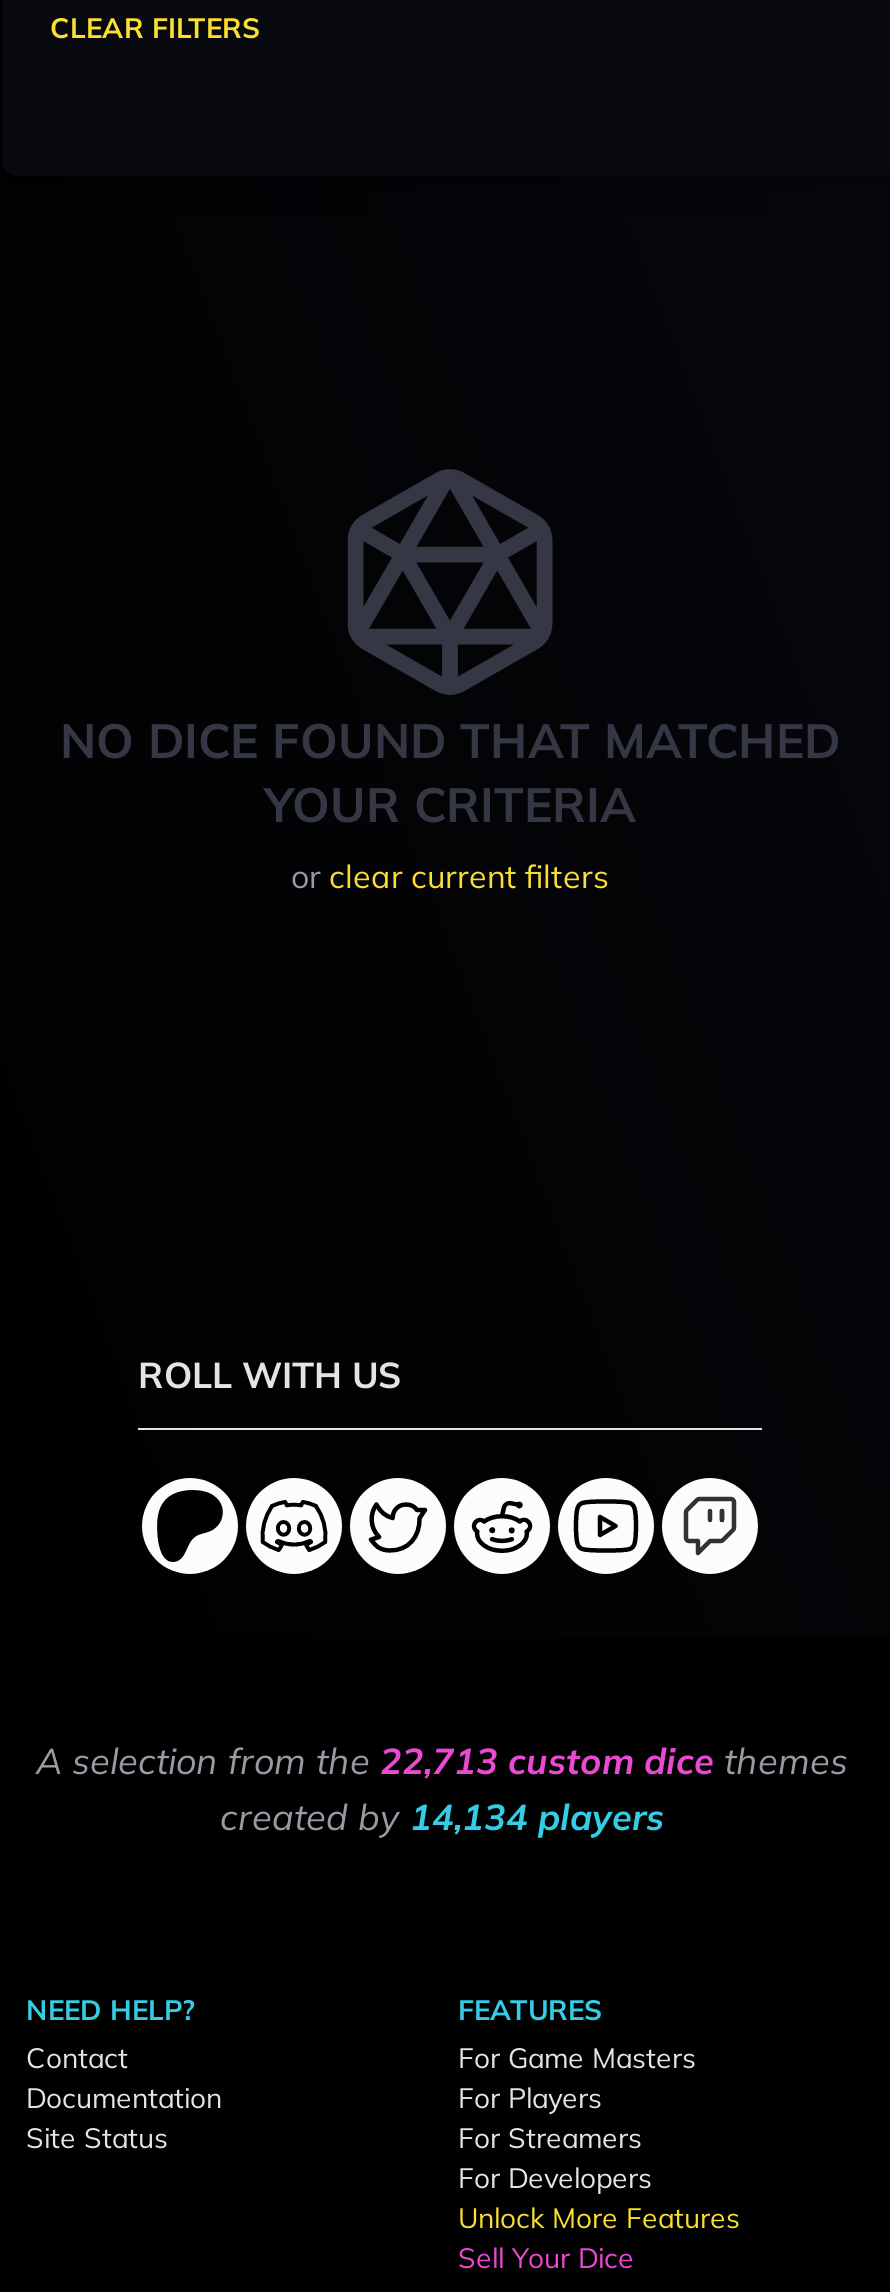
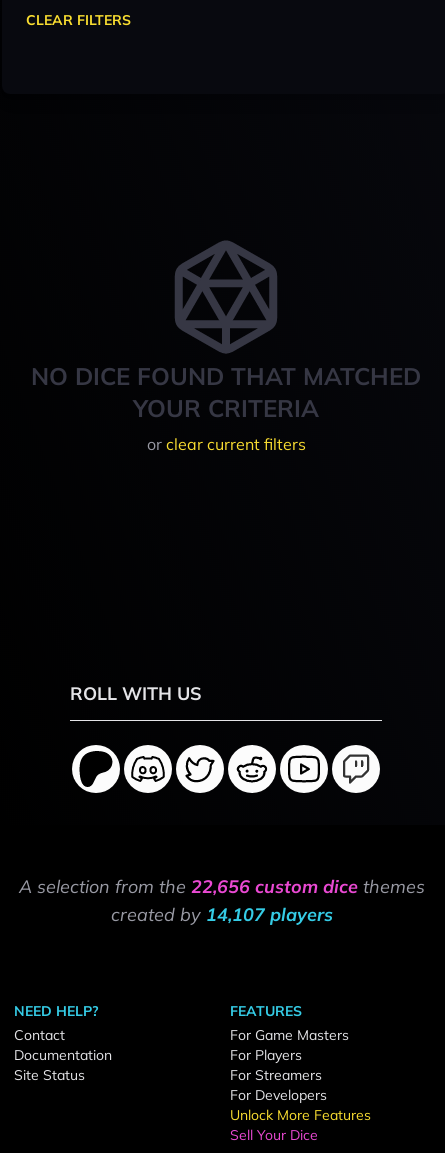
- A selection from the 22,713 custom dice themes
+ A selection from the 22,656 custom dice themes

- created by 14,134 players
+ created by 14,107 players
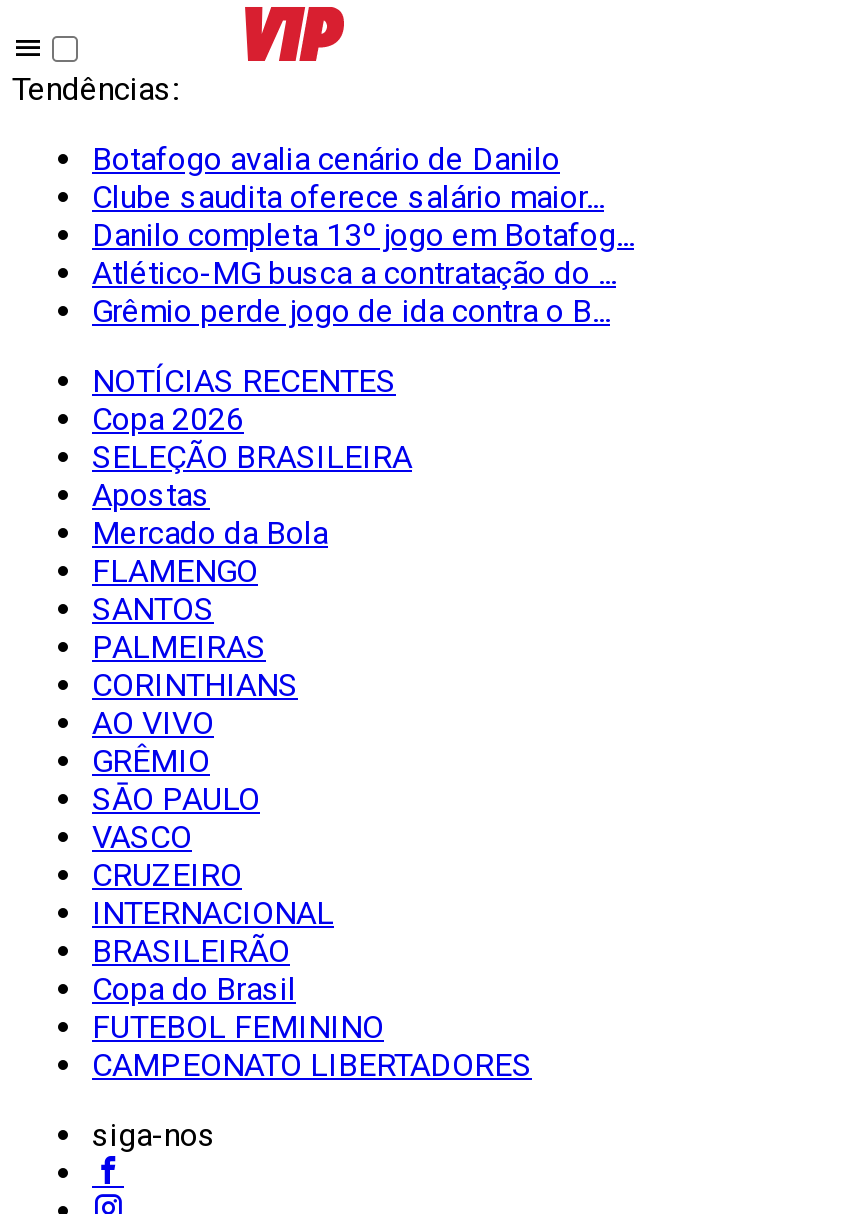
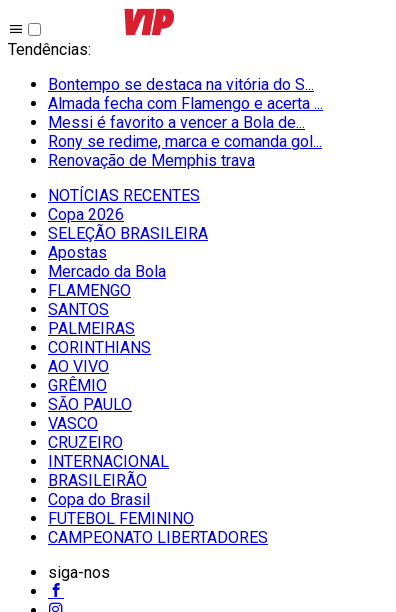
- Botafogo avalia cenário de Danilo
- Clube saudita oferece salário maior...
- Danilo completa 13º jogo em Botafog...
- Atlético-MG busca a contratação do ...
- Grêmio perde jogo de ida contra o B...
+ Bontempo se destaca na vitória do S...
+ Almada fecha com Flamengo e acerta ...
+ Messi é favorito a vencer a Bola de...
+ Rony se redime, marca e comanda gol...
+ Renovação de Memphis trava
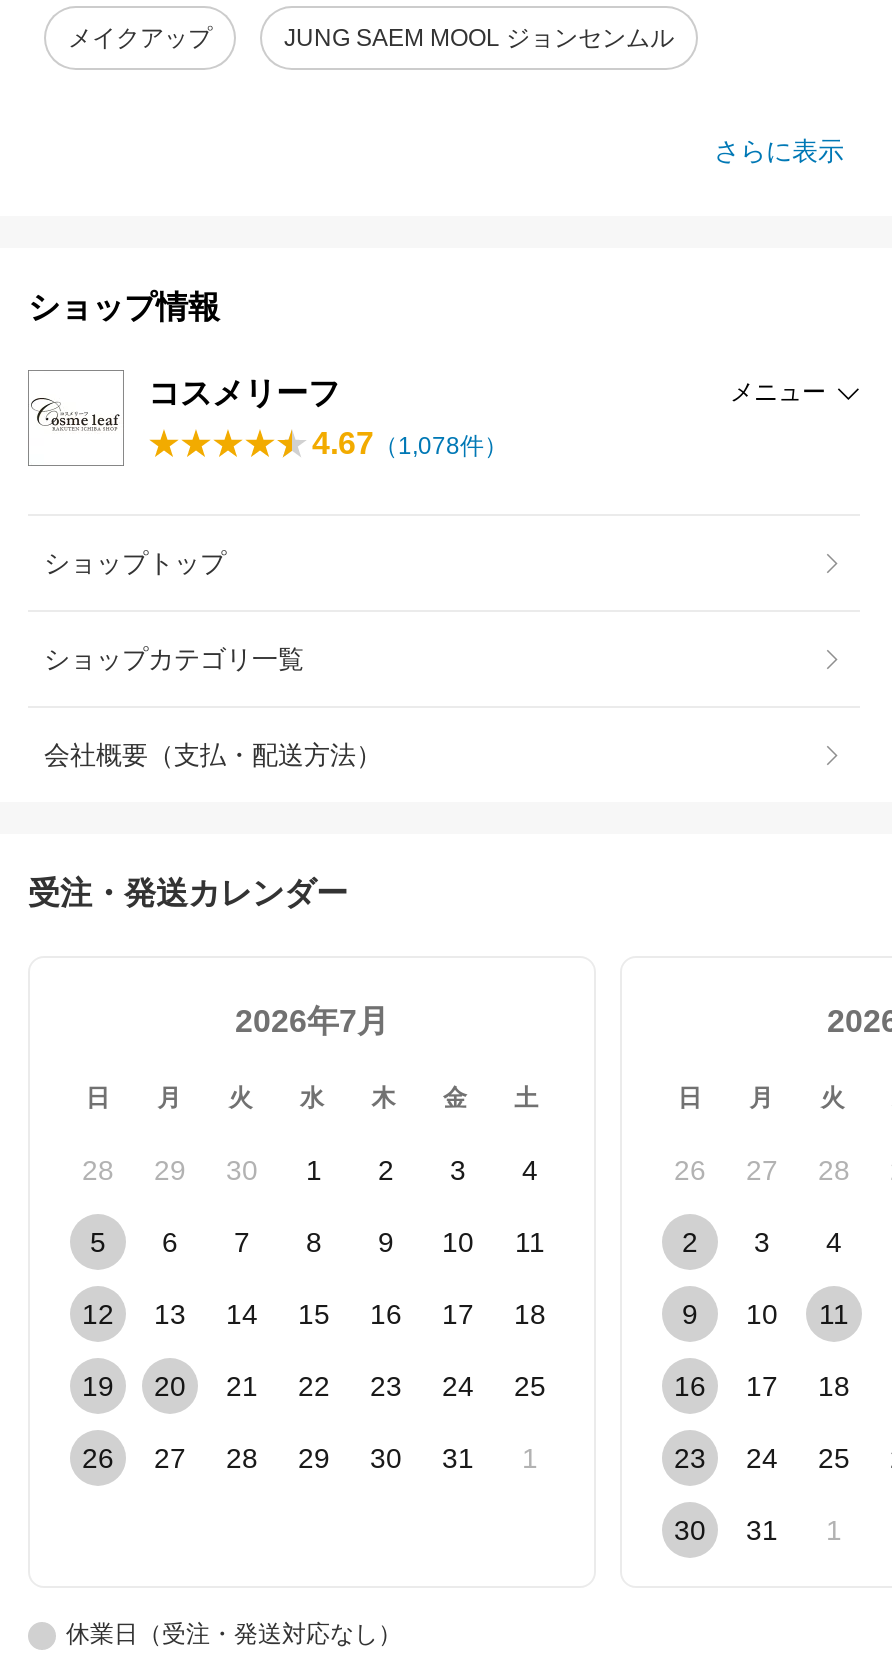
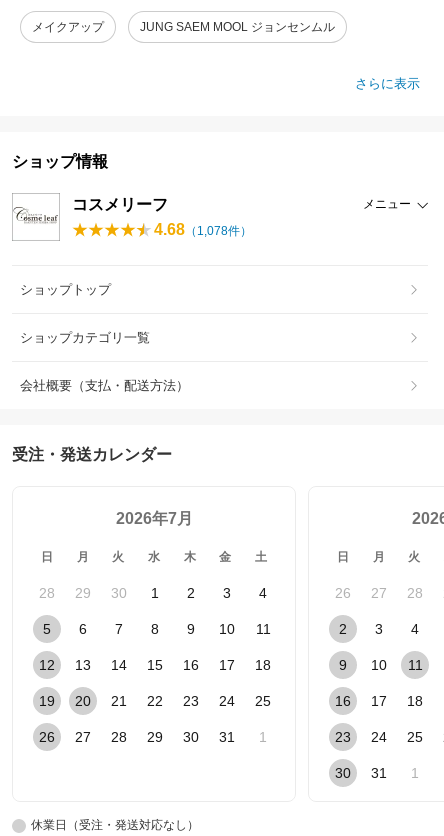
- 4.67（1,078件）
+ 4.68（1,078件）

■ EXERCISE DETAILS ■
Give back exactly the lines of the listing above from the one that contains "22,656 custom dice themes" up to and including the one that contains "vitória do S...", but not the pictures, and no other lines.

■ TASK RESULT ■
+ A selection from the 22,656 custom dice themes

- created by 14,134 players
+ created by 14,107 players
- Botafogo avalia cenário de Danilo
- Clube saudita oferece salário maior...
- Danilo completa 13º jogo em Botafog...
- Atlético-MG busca a contratação do ...
- Grêmio perde jogo de ida contra o B...
+ Bontempo se destaca na vitória do S...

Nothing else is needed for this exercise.